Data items
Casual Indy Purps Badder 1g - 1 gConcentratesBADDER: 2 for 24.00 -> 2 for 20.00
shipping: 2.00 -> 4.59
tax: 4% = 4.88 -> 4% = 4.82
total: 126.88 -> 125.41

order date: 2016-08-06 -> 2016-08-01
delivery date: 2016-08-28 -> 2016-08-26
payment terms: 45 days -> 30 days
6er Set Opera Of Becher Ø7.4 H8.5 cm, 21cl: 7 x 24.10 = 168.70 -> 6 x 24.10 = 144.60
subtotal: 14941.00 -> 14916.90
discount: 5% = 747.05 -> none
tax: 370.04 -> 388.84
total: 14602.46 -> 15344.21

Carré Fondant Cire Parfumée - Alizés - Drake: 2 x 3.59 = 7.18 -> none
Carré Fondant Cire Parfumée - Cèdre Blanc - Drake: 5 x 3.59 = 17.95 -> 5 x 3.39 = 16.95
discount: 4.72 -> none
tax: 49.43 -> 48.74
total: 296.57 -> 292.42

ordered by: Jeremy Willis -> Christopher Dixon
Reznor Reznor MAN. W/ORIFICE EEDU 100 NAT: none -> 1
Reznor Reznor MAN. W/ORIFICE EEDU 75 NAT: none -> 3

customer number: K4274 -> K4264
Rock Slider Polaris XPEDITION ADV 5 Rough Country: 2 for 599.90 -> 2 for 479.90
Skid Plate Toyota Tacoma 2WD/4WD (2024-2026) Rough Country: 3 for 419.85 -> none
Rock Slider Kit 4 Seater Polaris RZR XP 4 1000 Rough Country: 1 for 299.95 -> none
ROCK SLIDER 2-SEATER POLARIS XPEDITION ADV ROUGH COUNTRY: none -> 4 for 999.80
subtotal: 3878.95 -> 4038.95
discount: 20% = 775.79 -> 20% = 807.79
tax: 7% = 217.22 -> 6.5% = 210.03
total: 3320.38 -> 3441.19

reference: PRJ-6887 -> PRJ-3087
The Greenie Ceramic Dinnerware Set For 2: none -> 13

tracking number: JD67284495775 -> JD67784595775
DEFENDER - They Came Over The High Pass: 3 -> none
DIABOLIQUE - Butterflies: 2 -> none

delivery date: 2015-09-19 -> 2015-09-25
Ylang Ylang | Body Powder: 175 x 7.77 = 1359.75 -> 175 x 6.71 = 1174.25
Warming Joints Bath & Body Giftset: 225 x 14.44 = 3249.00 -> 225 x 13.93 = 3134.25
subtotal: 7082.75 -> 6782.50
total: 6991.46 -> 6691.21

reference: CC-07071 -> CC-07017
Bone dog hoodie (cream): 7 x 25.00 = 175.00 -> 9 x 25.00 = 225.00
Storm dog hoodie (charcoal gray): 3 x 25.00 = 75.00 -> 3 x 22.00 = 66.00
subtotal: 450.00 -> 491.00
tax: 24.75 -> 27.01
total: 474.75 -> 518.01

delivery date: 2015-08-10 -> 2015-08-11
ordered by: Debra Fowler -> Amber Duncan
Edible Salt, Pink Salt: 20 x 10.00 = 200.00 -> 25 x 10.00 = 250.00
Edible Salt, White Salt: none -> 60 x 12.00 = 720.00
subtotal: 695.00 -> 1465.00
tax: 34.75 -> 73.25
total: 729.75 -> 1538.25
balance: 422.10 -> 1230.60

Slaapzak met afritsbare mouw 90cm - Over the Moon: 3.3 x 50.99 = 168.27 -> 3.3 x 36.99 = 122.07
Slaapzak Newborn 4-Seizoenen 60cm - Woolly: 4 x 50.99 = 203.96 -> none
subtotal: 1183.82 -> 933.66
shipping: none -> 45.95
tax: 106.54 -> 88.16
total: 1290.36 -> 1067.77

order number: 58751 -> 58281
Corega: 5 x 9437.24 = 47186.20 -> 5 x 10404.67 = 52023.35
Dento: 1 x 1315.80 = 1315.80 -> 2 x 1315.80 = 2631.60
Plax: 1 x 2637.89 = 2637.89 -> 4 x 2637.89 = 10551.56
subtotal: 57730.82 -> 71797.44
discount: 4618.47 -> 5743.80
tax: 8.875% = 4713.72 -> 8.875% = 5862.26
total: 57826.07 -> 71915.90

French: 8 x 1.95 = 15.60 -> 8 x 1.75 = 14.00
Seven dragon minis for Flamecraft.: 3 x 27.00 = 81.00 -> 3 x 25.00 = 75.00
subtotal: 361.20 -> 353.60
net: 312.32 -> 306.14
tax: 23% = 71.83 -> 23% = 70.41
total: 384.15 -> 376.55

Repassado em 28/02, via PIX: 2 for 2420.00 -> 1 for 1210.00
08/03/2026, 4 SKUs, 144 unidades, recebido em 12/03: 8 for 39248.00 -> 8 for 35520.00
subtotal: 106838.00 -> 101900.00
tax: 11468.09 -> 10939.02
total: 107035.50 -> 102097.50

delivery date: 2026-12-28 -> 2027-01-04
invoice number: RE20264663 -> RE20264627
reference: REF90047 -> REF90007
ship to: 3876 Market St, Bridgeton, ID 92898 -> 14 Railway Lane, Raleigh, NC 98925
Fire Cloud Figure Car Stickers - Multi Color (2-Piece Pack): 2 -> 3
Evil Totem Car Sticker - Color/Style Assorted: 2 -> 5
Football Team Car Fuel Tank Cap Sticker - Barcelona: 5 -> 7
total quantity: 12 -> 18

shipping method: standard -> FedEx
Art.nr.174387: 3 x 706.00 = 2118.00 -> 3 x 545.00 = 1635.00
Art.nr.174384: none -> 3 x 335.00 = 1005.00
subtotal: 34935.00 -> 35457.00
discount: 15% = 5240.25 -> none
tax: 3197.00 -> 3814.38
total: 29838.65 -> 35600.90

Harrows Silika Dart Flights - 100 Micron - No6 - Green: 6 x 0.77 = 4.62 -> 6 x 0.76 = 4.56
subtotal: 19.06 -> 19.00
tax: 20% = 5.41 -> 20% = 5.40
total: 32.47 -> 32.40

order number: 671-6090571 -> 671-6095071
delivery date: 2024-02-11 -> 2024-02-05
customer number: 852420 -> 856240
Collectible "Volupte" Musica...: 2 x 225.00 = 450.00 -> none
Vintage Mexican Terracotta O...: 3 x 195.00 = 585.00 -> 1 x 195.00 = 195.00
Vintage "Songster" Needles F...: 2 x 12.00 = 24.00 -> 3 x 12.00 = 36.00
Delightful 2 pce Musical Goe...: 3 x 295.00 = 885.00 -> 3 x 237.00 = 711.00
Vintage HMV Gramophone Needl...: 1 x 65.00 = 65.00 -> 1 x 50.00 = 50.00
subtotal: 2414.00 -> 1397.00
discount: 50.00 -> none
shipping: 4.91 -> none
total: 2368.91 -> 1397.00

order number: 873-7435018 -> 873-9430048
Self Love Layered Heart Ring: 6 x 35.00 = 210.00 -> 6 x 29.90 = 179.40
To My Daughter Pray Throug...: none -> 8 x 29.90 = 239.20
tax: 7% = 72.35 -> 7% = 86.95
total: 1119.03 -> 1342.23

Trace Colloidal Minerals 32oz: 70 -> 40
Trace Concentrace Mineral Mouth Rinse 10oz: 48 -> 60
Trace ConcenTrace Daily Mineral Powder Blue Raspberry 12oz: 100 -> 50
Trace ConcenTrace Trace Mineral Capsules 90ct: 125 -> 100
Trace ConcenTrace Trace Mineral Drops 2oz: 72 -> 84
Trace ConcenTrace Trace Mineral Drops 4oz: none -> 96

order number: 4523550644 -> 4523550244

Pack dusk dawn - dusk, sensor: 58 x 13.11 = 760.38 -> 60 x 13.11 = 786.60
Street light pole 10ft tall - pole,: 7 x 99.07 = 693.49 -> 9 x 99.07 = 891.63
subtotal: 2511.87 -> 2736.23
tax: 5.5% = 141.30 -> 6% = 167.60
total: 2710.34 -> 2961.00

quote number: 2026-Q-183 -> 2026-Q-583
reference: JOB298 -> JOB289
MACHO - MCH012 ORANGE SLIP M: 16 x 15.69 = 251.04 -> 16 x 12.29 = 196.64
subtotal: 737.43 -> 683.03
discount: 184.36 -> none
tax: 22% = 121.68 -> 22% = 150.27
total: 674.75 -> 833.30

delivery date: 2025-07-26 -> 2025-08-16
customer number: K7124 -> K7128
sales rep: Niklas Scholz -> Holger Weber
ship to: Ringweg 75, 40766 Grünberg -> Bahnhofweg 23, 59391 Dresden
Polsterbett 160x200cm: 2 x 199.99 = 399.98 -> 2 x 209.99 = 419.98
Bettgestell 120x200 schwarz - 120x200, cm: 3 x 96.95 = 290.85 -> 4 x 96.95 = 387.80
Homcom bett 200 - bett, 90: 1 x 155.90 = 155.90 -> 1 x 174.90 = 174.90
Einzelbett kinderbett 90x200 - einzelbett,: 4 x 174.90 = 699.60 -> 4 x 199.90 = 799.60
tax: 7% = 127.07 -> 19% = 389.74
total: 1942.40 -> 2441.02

_Activity:_
The lines above from the one with "tax: 370.04 -> 388.84" through the one with "Reznor Reznor MAN. W/ORIFICE EEDU 100" are to be duplicated exactly, ends included, with nothing added.

_Answer section:_
tax: 370.04 -> 388.84
total: 14602.46 -> 15344.21

Carré Fondant Cire Parfumée - Alizés - Drake: 2 x 3.59 = 7.18 -> none
Carré Fondant Cire Parfumée - Cèdre Blanc - Drake: 5 x 3.59 = 17.95 -> 5 x 3.39 = 16.95
discount: 4.72 -> none
tax: 49.43 -> 48.74
total: 296.57 -> 292.42

ordered by: Jeremy Willis -> Christopher Dixon
Reznor Reznor MAN. W/ORIFICE EEDU 100 NAT: none -> 1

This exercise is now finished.